TASK PROMPT:
Whatever lines the data contains, output all of them unchanged.

INPUT MATERIAL:
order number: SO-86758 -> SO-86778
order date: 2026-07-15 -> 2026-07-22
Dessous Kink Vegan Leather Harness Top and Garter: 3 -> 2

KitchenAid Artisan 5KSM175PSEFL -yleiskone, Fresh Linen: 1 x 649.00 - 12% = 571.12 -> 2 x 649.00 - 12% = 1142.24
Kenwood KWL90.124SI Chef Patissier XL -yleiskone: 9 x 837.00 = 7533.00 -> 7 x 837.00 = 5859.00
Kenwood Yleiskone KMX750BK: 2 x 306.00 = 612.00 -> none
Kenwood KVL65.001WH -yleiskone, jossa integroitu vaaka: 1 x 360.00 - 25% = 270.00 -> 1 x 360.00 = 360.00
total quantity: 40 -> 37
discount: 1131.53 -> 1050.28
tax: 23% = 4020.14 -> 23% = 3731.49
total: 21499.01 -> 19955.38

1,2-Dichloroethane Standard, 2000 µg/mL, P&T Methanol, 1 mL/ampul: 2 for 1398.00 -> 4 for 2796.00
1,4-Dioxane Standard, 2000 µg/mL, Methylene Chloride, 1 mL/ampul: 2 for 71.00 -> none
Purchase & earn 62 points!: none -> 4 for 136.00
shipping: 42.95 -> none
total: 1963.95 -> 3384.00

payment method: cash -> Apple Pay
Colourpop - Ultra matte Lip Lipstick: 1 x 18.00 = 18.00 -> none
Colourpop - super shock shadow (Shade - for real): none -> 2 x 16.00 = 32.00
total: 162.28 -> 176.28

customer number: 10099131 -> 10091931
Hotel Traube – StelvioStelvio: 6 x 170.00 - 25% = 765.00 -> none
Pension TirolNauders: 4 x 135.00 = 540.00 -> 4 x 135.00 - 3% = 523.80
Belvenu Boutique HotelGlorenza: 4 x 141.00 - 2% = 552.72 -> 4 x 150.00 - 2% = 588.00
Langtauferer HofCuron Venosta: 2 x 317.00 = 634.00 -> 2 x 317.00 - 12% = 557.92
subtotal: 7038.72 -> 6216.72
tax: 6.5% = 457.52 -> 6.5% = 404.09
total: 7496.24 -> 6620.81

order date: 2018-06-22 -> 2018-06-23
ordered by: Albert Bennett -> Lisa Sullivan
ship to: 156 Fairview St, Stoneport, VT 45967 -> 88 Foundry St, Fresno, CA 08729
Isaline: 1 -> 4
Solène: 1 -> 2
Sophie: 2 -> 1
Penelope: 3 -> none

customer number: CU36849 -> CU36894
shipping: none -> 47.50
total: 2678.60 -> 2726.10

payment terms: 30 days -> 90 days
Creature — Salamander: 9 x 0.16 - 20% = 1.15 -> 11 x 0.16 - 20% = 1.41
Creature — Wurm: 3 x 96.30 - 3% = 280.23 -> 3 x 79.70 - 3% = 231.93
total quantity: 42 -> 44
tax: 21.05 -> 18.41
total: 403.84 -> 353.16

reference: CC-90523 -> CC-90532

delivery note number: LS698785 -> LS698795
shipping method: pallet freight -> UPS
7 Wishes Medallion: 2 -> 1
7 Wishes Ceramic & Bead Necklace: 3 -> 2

ANSWER SECTION:
order number: SO-86758 -> SO-86778
order date: 2026-07-15 -> 2026-07-22
Dessous Kink Vegan Leather Harness Top and Garter: 3 -> 2

KitchenAid Artisan 5KSM175PSEFL -yleiskone, Fresh Linen: 1 x 649.00 - 12% = 571.12 -> 2 x 649.00 - 12% = 1142.24
Kenwood KWL90.124SI Chef Patissier XL -yleiskone: 9 x 837.00 = 7533.00 -> 7 x 837.00 = 5859.00
Kenwood Yleiskone KMX750BK: 2 x 306.00 = 612.00 -> none
Kenwood KVL65.001WH -yleiskone, jossa integroitu vaaka: 1 x 360.00 - 25% = 270.00 -> 1 x 360.00 = 360.00
total quantity: 40 -> 37
discount: 1131.53 -> 1050.28
tax: 23% = 4020.14 -> 23% = 3731.49
total: 21499.01 -> 19955.38

1,2-Dichloroethane Standard, 2000 µg/mL, P&T Methanol, 1 mL/ampul: 2 for 1398.00 -> 4 for 2796.00
1,4-Dioxane Standard, 2000 µg/mL, Methylene Chloride, 1 mL/ampul: 2 for 71.00 -> none
Purchase & earn 62 points!: none -> 4 for 136.00
shipping: 42.95 -> none
total: 1963.95 -> 3384.00

payment method: cash -> Apple Pay
Colourpop - Ultra matte Lip Lipstick: 1 x 18.00 = 18.00 -> none
Colourpop - super shock shadow (Shade - for real): none -> 2 x 16.00 = 32.00
total: 162.28 -> 176.28

customer number: 10099131 -> 10091931
Hotel Traube – StelvioStelvio: 6 x 170.00 - 25% = 765.00 -> none
Pension TirolNauders: 4 x 135.00 = 540.00 -> 4 x 135.00 - 3% = 523.80
Belvenu Boutique HotelGlorenza: 4 x 141.00 - 2% = 552.72 -> 4 x 150.00 - 2% = 588.00
Langtauferer HofCuron Venosta: 2 x 317.00 = 634.00 -> 2 x 317.00 - 12% = 557.92
subtotal: 7038.72 -> 6216.72
tax: 6.5% = 457.52 -> 6.5% = 404.09
total: 7496.24 -> 6620.81

order date: 2018-06-22 -> 2018-06-23
ordered by: Albert Bennett -> Lisa Sullivan
ship to: 156 Fairview St, Stoneport, VT 45967 -> 88 Foundry St, Fresno, CA 08729
Isaline: 1 -> 4
Solène: 1 -> 2
Sophie: 2 -> 1
Penelope: 3 -> none

customer number: CU36849 -> CU36894
shipping: none -> 47.50
total: 2678.60 -> 2726.10

payment terms: 30 days -> 90 days
Creature — Salamander: 9 x 0.16 - 20% = 1.15 -> 11 x 0.16 - 20% = 1.41
Creature — Wurm: 3 x 96.30 - 3% = 280.23 -> 3 x 79.70 - 3% = 231.93
total quantity: 42 -> 44
tax: 21.05 -> 18.41
total: 403.84 -> 353.16

reference: CC-90523 -> CC-90532

delivery note number: LS698785 -> LS698795
shipping method: pallet freight -> UPS
7 Wishes Medallion: 2 -> 1
7 Wishes Ceramic & Bead Necklace: 3 -> 2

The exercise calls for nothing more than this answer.